ANY reference to a man of law drawing his gun would naturally bring to your mind’s eye a western from Hollywood’s golden era ... a Gary Cooper or a John Wayne pulling out his six-shooter in the face of an outlaw.

But what happened recently in the town of Melun, less than an hour’s drive away from Paris, was a slightly different affair to say the least. Joseph Scipilliti, a 63-year-old lawyer, walked calmly up the staircase of the Melun high court building and entered the office of Henrique Vannier, another advocate, engrossed in his files concerning a case that involved Scipilliti.

Scipilliti drew out an automatic revolver from under his lawyer’s black robe and fired all the shots, save one. Then he turned the gun on himself and pulled the trigger, releasing the final bullet into his own heart.

Despite serious injuries to his thorax, neck and shoulder by shots from a close range, Vannier who is some twenty years younger than his assailant and is physically a stout fellow, survived though he is still under strict medical surveillance in the Melun hospital.

Scipilliti died on the spot.

Justice Minister Christiane Taubira promptly intervened: “I learnt of this aggression with a terribly frightful feeling that our courts of law are now becoming dangerous places for those who work there.”

The media, in a quest slightly more serious than the justice minister’s remark, came up with many an explanation for Scipilliti’s unprecedented and puzzling, though tragic, act. These include a myriad of details about his being a drug addict, a sadist, a depressive maniac and even the secret member of an ultra-right terrorist group.

Another advocate, a close friend of the deceased, explained to a journalist: “Of late, Scipilliti always walked with his head down and only replied after being addressed a number of times.”

Though it does not answer all the questions, Scipilliti’s own entry into his private journal sent through the internet shortly before his move to all the lawyers and other people he knew, provides an indication that he had minutely planned and had decided to go ahead with his rival’s execution.
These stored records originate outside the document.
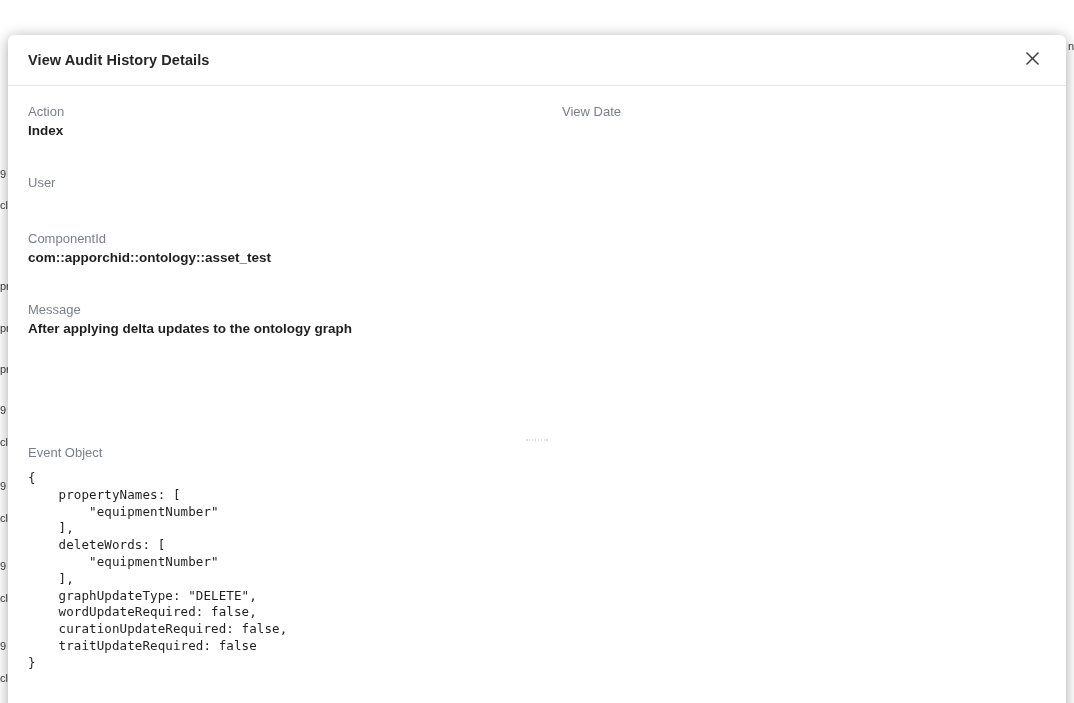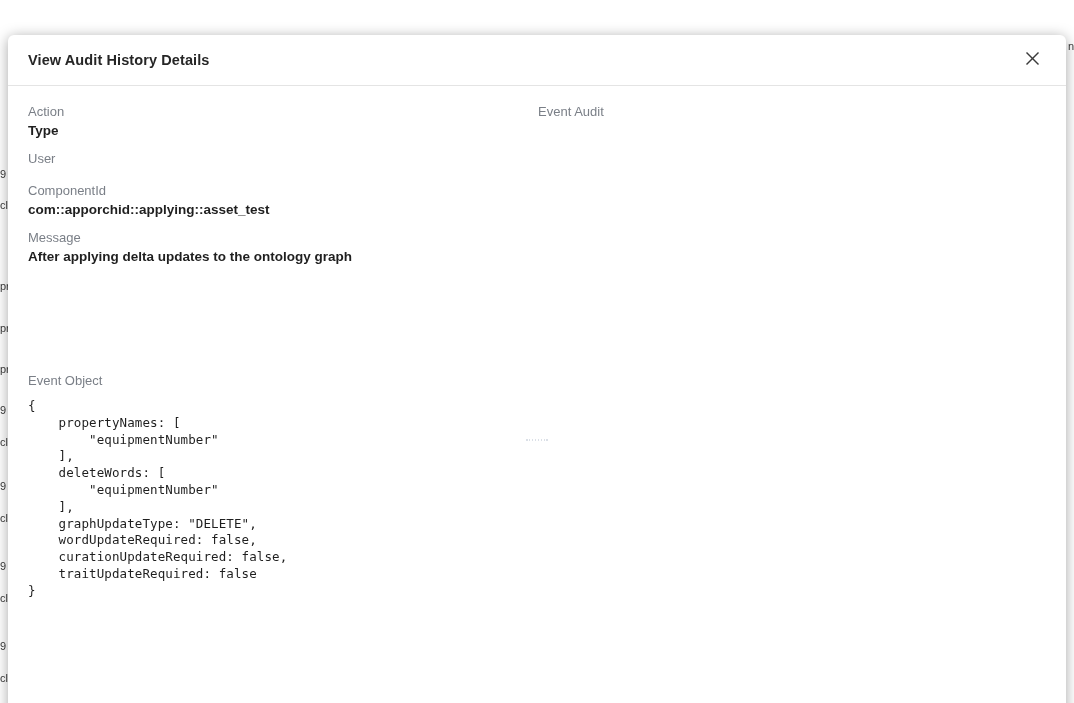"Action" .grid { gap: none -> 24px }
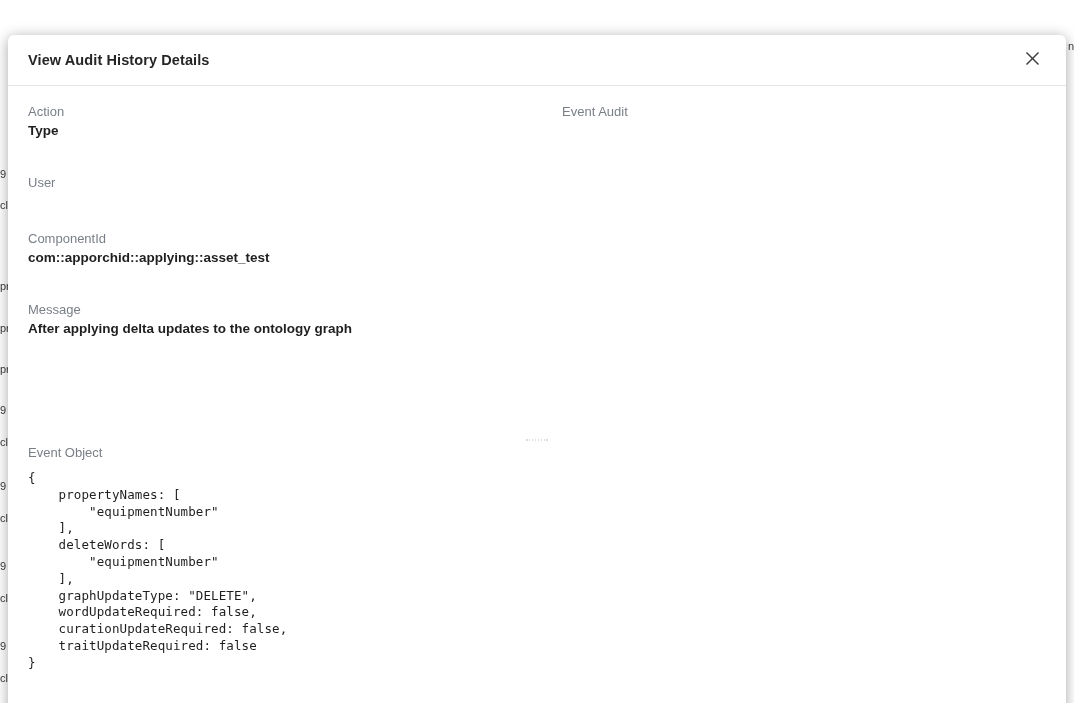"Event Audit" div.field-label { text: Event Audit -> View Date }
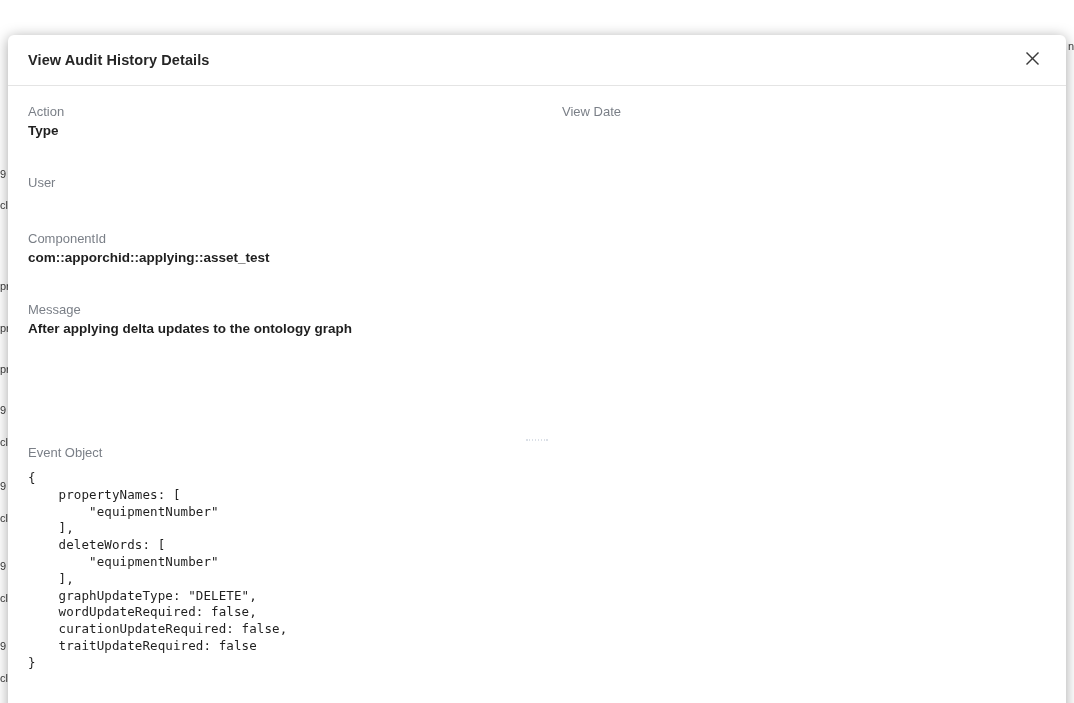"Type" div.field-value { text: Type -> Index }
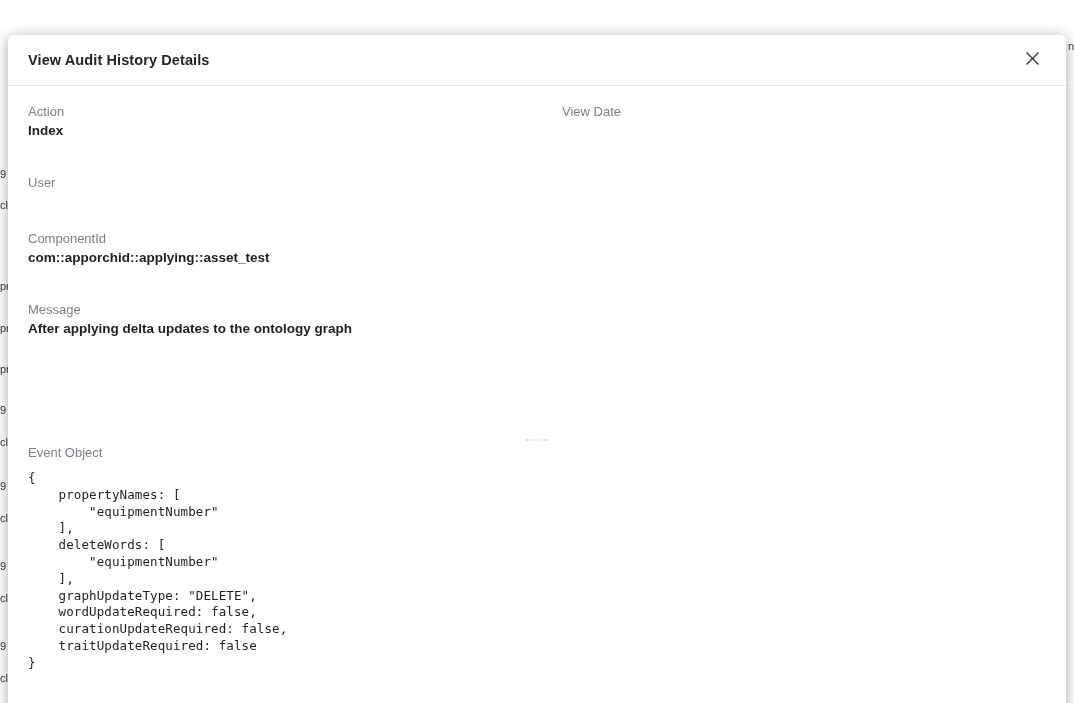"com::apporchid::applying::asset_test" div.field-value { text: com::apporchid::applying::asset -> com::apporchid::ontology::asset }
He writes: “Henrique Vannier incarnates in himself all the ills that I have been combating since the beginning of my career as lawyer. A simple suicide would lead to nothing so I have decided to do something else, something more meaningful. In order to make people react with their conscience to what I am going to do, I need to make some big noise. The French legal system is an imposture and is in a terrible mess today. Law has been abandoned and judges and advocates neither have usefulness nor power anymore.”

His belonging to a terrorist group can easily be dismissed as an effort by the pop media to bring an element of dreadful suspense into the story, but there are other details in Scipilliti’s message that point clearly toward his depressiveness, though they shed little light on his final act.

Among other anecdotes, for example, he writes about a reservation he had made to watch a Shakespeare stage play but had discovered on arrival at the theatre that there were no seats available. He blames this once again on lawlessness and on the decadence of the French society.

The degradation of the public’s moral values is indicated in another totally banal episode recounted with gratuitous details in Scipilliti’s internet message. It concerns his losing the key to his locker in the high court. He writes:

“It was freezing cold outside and I could not lay hands on my overcoat. So I walked all the way in my lawyer’s robe. Everyone looked back at me again and again as if I was an extraterrestrial. What happened to people’s sense of decency?”

The writer is a journalist based in Paris.